EXERCISE REQUIREMENTS
Write out exactly, and only, the lines from the one containing "subtotal: 49.00 -> 52.57" through the last line of the listing below.

DATA SECTION
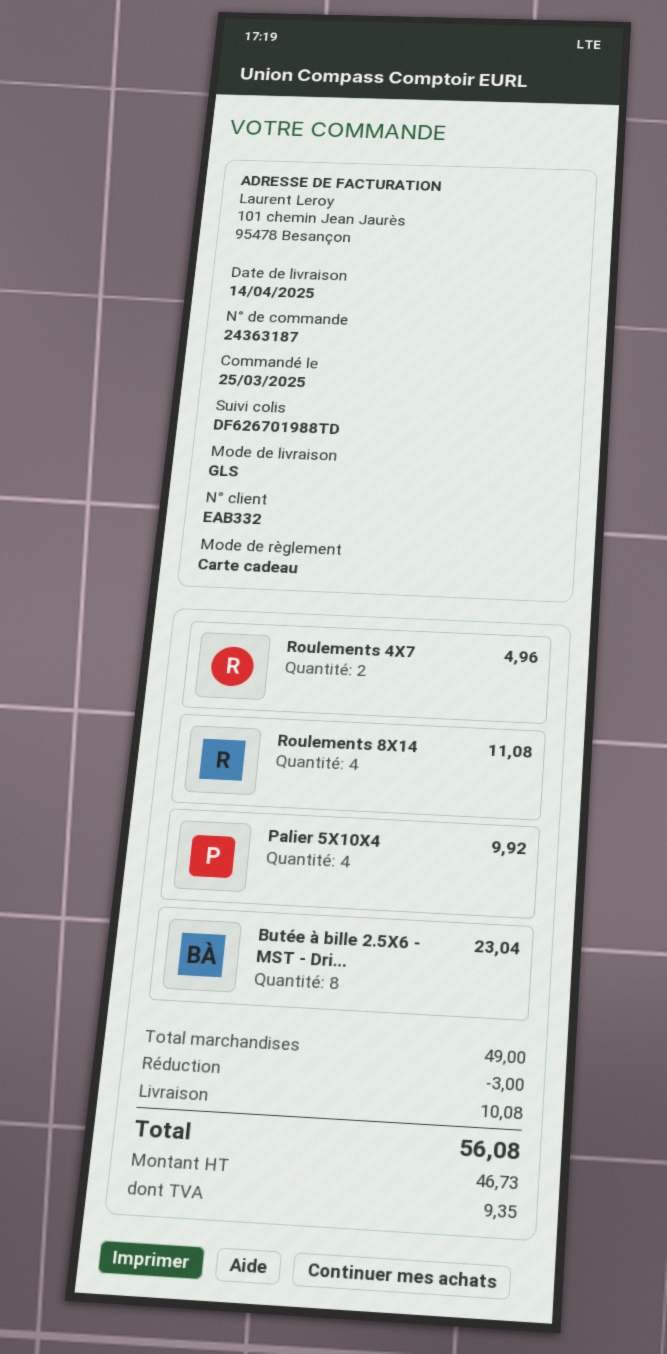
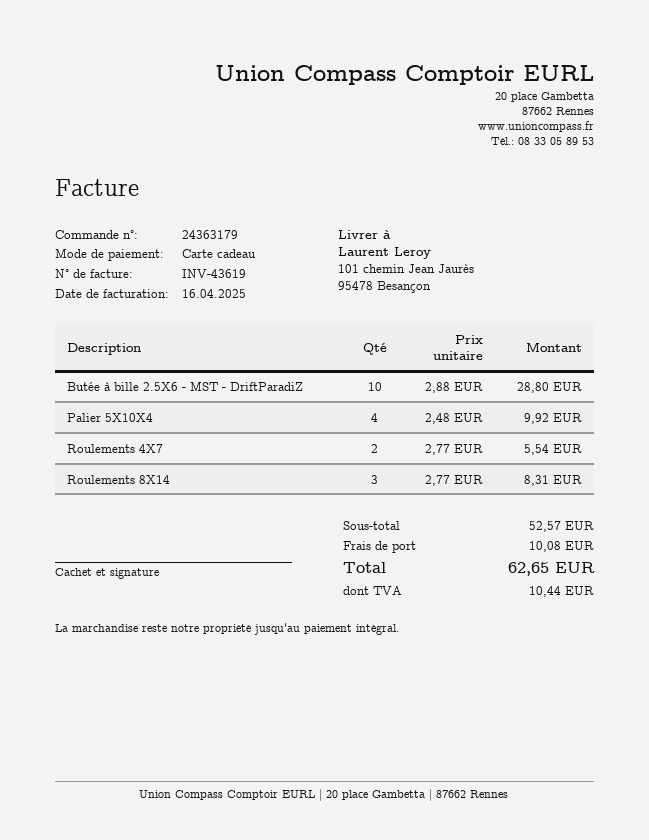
order number: 24363187 -> 24363179
Roulements 4X7: 2 for 4.96 -> 2 for 5.54
Roulements 8X14: 4 for 11.08 -> 3 for 8.31
Butée à bille 2.5X6 - MST - Dri...: 8 for 23.04 -> 10 for 28.80
subtotal: 49.00 -> 52.57
discount: 3.00 -> none
tax: 9.35 -> 10.44
total: 56.08 -> 62.65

RESULT FOR THIS TASK
subtotal: 49.00 -> 52.57
discount: 3.00 -> none
tax: 9.35 -> 10.44
total: 56.08 -> 62.65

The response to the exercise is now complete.